**Problem statement**
Every line from the one containing "- Am I Responsive?" to the one containing "commenté et documenté." in the records below, both included, must be set down exactly, and no other line.

**Supplied data**
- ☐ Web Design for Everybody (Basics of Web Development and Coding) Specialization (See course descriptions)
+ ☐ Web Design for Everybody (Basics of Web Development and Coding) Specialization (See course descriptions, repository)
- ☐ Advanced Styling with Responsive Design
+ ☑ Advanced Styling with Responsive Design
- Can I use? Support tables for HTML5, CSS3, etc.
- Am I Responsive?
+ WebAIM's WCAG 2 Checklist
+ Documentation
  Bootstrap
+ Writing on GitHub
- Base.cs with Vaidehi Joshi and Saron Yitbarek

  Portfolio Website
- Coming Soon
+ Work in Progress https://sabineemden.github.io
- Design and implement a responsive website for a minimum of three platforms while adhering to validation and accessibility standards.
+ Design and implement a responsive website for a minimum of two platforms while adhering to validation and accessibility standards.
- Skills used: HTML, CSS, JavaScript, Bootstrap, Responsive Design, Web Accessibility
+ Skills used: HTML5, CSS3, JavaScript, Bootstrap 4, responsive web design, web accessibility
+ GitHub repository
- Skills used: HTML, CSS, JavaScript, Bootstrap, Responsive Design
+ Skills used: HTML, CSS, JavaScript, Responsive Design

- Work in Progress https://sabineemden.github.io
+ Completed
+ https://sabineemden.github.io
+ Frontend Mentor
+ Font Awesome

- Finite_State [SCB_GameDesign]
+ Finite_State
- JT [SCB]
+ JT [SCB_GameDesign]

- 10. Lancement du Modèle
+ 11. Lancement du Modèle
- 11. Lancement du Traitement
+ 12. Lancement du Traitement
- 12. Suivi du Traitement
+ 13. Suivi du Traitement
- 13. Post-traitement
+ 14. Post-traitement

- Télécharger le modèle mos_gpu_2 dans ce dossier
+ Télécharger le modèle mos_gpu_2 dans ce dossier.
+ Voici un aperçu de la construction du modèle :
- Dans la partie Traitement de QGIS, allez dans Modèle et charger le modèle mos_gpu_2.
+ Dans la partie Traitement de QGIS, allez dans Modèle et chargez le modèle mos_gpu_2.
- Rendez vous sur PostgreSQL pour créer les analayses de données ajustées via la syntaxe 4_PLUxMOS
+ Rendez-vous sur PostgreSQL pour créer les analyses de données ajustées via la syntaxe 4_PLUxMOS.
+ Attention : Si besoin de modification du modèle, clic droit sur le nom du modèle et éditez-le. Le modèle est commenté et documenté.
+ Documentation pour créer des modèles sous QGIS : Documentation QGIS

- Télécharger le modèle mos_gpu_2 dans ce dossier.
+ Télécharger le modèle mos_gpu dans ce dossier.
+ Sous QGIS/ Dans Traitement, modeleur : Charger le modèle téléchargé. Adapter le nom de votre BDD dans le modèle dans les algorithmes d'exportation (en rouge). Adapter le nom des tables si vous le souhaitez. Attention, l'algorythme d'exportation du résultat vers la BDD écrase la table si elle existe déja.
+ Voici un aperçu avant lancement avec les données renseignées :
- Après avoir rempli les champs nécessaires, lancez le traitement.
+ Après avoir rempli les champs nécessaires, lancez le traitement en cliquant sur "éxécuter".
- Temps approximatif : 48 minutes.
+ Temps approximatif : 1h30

**Answer box**
- Am I Responsive?
+ WebAIM's WCAG 2 Checklist
+ Documentation
  Bootstrap
+ Writing on GitHub
- Base.cs with Vaidehi Joshi and Saron Yitbarek

  Portfolio Website
- Coming Soon
+ Work in Progress https://sabineemden.github.io
- Design and implement a responsive website for a minimum of three platforms while adhering to validation and accessibility standards.
+ Design and implement a responsive website for a minimum of two platforms while adhering to validation and accessibility standards.
- Skills used: HTML, CSS, JavaScript, Bootstrap, Responsive Design, Web Accessibility
+ Skills used: HTML5, CSS3, JavaScript, Bootstrap 4, responsive web design, web accessibility
+ GitHub repository
- Skills used: HTML, CSS, JavaScript, Bootstrap, Responsive Design
+ Skills used: HTML, CSS, JavaScript, Responsive Design

- Work in Progress https://sabineemden.github.io
+ Completed
+ https://sabineemden.github.io
+ Frontend Mentor
+ Font Awesome

- Finite_State [SCB_GameDesign]
+ Finite_State
- JT [SCB]
+ JT [SCB_GameDesign]

- 10. Lancement du Modèle
+ 11. Lancement du Modèle
- 11. Lancement du Traitement
+ 12. Lancement du Traitement
- 12. Suivi du Traitement
+ 13. Suivi du Traitement
- 13. Post-traitement
+ 14. Post-traitement

- Télécharger le modèle mos_gpu_2 dans ce dossier
+ Télécharger le modèle mos_gpu_2 dans ce dossier.
+ Voici un aperçu de la construction du modèle :
- Dans la partie Traitement de QGIS, allez dans Modèle et charger le modèle mos_gpu_2.
+ Dans la partie Traitement de QGIS, allez dans Modèle et chargez le modèle mos_gpu_2.
- Rendez vous sur PostgreSQL pour créer les analayses de données ajustées via la syntaxe 4_PLUxMOS
+ Rendez-vous sur PostgreSQL pour créer les analyses de données ajustées via la syntaxe 4_PLUxMOS.
+ Attention : Si besoin de modification du modèle, clic droit sur le nom du modèle et éditez-le. Le modèle est commenté et documenté.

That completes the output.